Tab

Ticker

6/recent/ticker-posts

REVIEW - UNTIL TOMORROW (2022)

 

Tanpa mengurangi rasa hormat terhadap kehidupan dan kenangan yang dialami oleh Alan Tito dan mendiang Daslina Sombi, Until Tomorrow yang merupakan adaptasi kisah nyata keduanya-merupakan sebuah persembahan yang kurang prima, terlebih ketika naskahnya yang kebingungan menampilkan pengadeganan, meski secara artistik jelas tampil menawan.


Ditulis naskahnya oleh Evelyn Afnilia (Keluarga Tak Kasat Mata, Roh Fasik, Surat dari Kematian), Until Tomorrow sebatas menerapkan dan mencomot rangkaian adegan yang telah melekat pada film maupun sinetron. Sebutlah takala, Haka (Deva Mahenra) yang hendak melamar Sarah (Clara Bernadeth) di sebuah kafe, mendadak sekuen musikal diterapkan, diiringi lagu Jadikanlah Aku Pacarmu milik Sheila on 7, momen musikal tersebut cukup tampil manis, meski kini tak seistimewa seperti biasanya.


Jelas, Sarah menerima lamaran Haka, yang belum sampai kebahagiaan mereka mulai merekah, Sarah didiagnosis mengidap kanker darah stadium tiga. Harapan Sarah untuk hidup bersama Haka perlahan memudar, pun demikian dengan Haka yang kehilangan fokus kerja, terlebih kala mendapati sebuah peluang besar dari rekan kerjanya, Rama (Dimas Anggara) dan Kartika (Caitlin Halderman).


Selanjutnya, naskahnya dengan malas menampilkan deretan konflik dangkal semisal kecemburuan Sarah terhadap Haka yang ketika melihat postingan Kartika, ataupun sebuah momen di mana Rama mulai mempertanyakan kredibiltas pekerjaannya terhadap Haka yang selalu memikirkan Sarah.
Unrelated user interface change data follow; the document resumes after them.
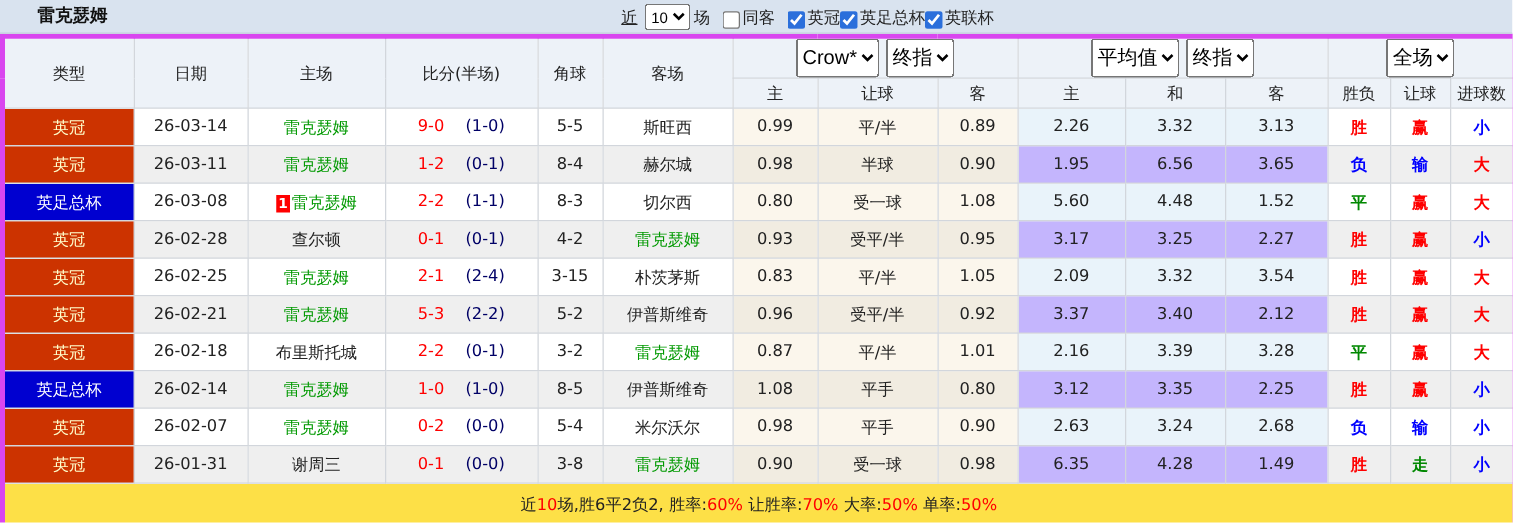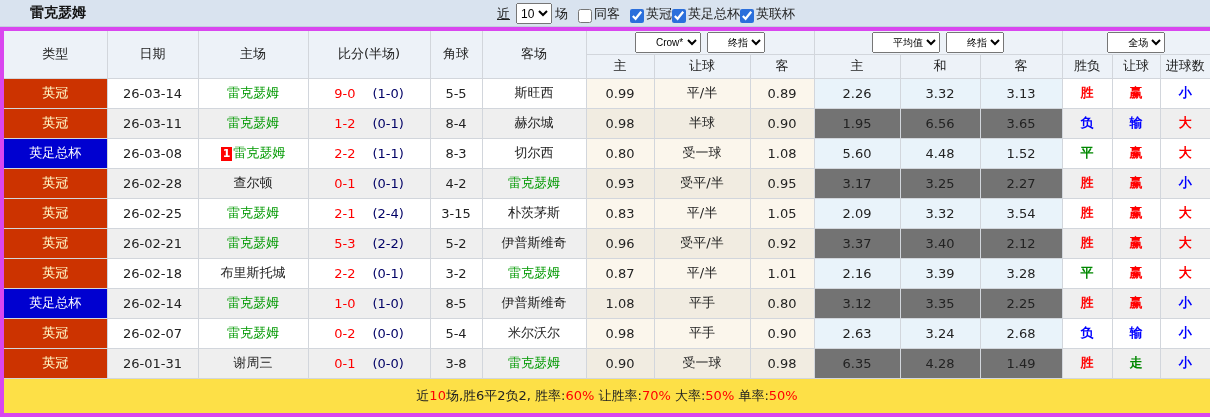--- a/index.html
+++ b/index.html
@@ -26,28 +26,28 @@
   .controls label { display:flex; align-items:flex-end; cursor:pointer; }
   .controls input[type=checkbox] { width:14px; height:14px; margin:0 2px 0 0; accent-color:#2b6fdb; }
   
   table {
     width:1210px; border-collapse:collapse; table-layout:fixed;
     font-size:13px; text-align:center; border:4px solid #d946ef;
   }
   th, td { border:1px solid #d2d6dc; padding:0 2px; overflow:hidden; white-space:nowrap; }
   thead th { font-weight:normal; background:#edf2f8; color:#222; height:24px; }
   thead .sel-row th { height:25px; }
-  thead select { font-size:10px; height:21px; margin:0 3px;padding-left:16px; }
+  thead select { font-size:16px; height:31px; margin:0 3px; }
   tbody td { height:30px; }
   tr.odd  td { background:#ffffff; }
   tr.even td { background:#efefef; }
   tr.odd  td.bg-cream { background:#fbf6ec; }
   tr.even td.bg-cream { background:#f1ece1; }
   tr.odd  td.bg-blue  { background:#e9f3fa; }
-  tr.even td.bg-blue  { background:#737373; }
+  tr.even td.bg-blue  { background:#c4b5fd; }
   td.league-red  { background:#cc3300 !important; color:#ffffcc; }
   td.league-blue { background:#0000d0 !important; color:#ffffff; }
   .team-self { color:#009900; }
   .ft { color:#ff0000; }
   .ht { color:#000066;padding-left:17px; }
   .res { font-weight:bold; }
   .c-red   { color:#ff0000; }
   .c-blue  { color:#0000ff; }
   .c-green { color:#008800; }
   .badge {

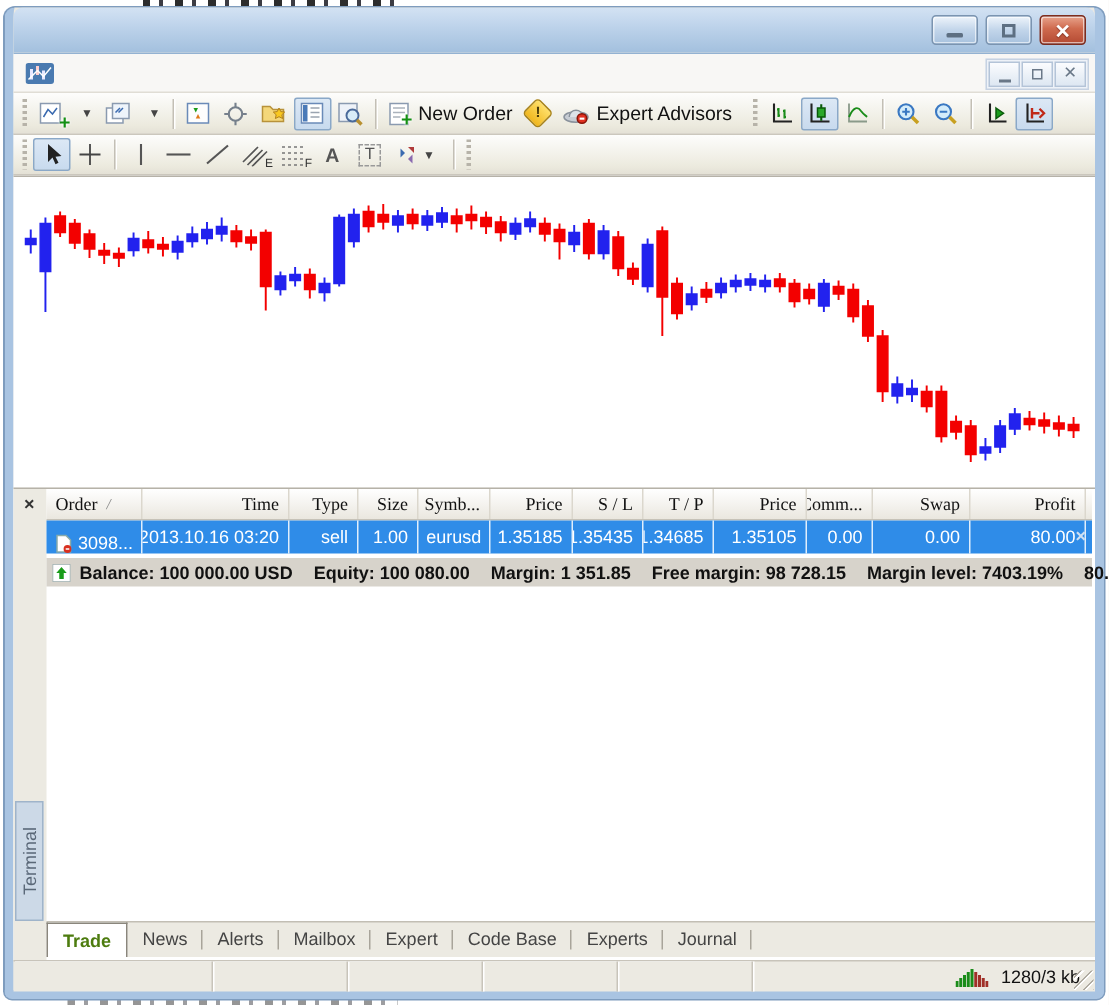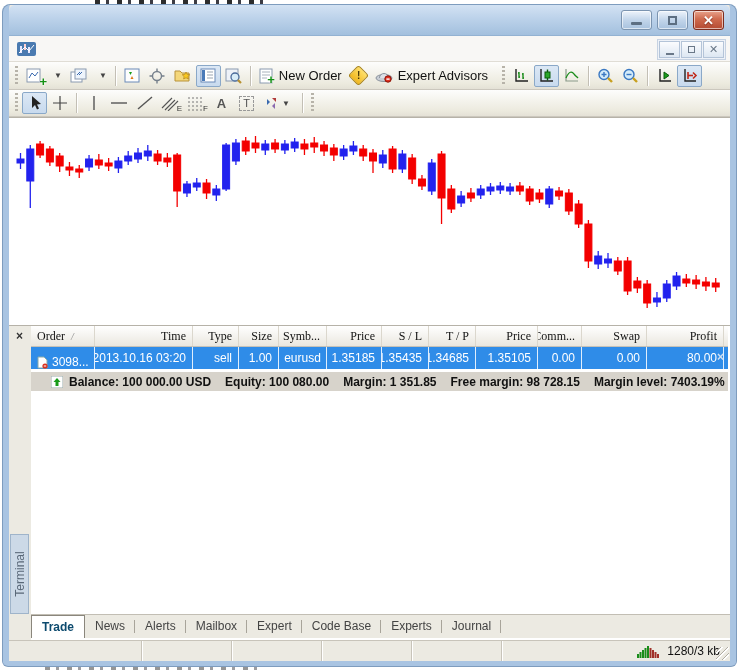--- a/index.html
+++ b/index.html
@@ -69,29 +69,29 @@
   #term-table { position:absolute; left:22px; top:0; right:2px; }
   #t-header { display:flex; height:21px; background:linear-gradient(#ffffff,#eae7df); border-bottom:1px solid #c6c2b8; }
   .th { display:flex; align-items:center; justify-content:flex-end; padding:0 6px; font-size:12px; color:#111; border-right:1px solid #dbd7cd; overflow:hidden; white-space:nowrap;font-family:Liberation Serif, serif; }
   .th.left { justify-content:flex-start; }
   .sort-ind { color:#888; font-size:10px; margin-left:6px; font-style:italic; }
   #t-row { display:flex; height:22px; background:#2f8ce8; position:relative; }
   .td { display:flex; align-items:center; justify-content:flex-end; padding:0 6px; font-size:12px; color:#fff; border-right:1px solid rgba(255,255,255,.85); overflow:hidden; white-space:nowrap; }
   .td.left { justify-content:flex-start;align-items:flex-end; }
   .td.center { justify-content:center; }
   #row-close-x { position:absolute; right:4px; top:4px; color:#cfe0f2; font-size:12px; font-weight:bold; line-height:1; }
-  #t-balance { display:flex; align-items:center; height:19px; background:#d7d3cb; margin-top:3px; padding:0 20px; }
+  #t-balance { display:flex; align-items:center; height:19px; background:#d7d3cb; margin-top:3px; padding:0 4px; }
   .bal-seg { font-size:12px; font-weight:bold; color:#111; margin-right:14px; white-space:nowrap; }
   #bal-profit { margin-left:auto; margin-right:8px; font-size:12px; font-weight:bold; color:#111; }
 
   
   #term-tabs { position:absolute; left:22px; right:0; bottom:2px; height:24px; background:#eceae2; border-top:1px solid #c2beb4; display:flex; align-items:flex-start; }
   .term-tab { padding:4px 10px 0 10px; font-size:12px; color:#444; height:100%; display:flex; align-items:flex-start; position:relative; }
   .term-tab .bar { position:absolute; right:0; top:5px; width:1px; height:13px; background:#a8a49a; }
-  .term-tab.active { background:#fff; border:1px solid #8a867c; border-bottom:none; font-weight:bold; color:#0c4a6e; margin-top:0; padding-top:4px; }
+  .term-tab.active { background:#fff; border:1px solid #8a867c; border-bottom:none; font-weight:bold; color:#4d7c0f; margin-top:0; padding-top:4px; }
 
   
   #statusbar { height:21px; background:#eceae2; border-top:1px solid #c8c4ba; display:flex; align-items:stretch; position:relative; }
   .status-seg { border-right:1px solid #c8c4ba; box-shadow:1px 0 0 #fff; }
   #status-traffic { display:flex; align-items:center; gap:8px; padding:0 10px; margin-left:auto; font-size:12px; color:#111; }
   #resize-grip { position:absolute; right:1px; bottom:1px; width:13px; height:13px;
      background:repeating-linear-gradient(135deg, transparent 0 3px, #b0aca2 3px 4px, #fff 4px 5px); }
 
   .icon { display:inline-flex; align-items:center; justify-content:center; }
   .letterA { font-size:13px; color:#555; font-weight:bold; }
Momen demikian jelas klise, terlebih kala rentetan dialognya dipenuhi barisan kata sarat unsur picisan hingga dialog kalimat cheesy yang mudah dilupakan.


Sarah memiliki bisnis kue (yang mana merupakan impian mendiang Daslina Sombi semasa hidupnya), yang justru jadi tempat berkumpulnya para pemeran pendukung yang kehadirannya sebatas lewat, tanpa memiliki substansi maupun karakterisasi yang jelas. Itu pun yang menimpa karakter Rena (Brisia Jodie), sahabat dekat Sarah, yang berkat akting mentah Jodie, chemistry keduanya sukar untuk didapatkan.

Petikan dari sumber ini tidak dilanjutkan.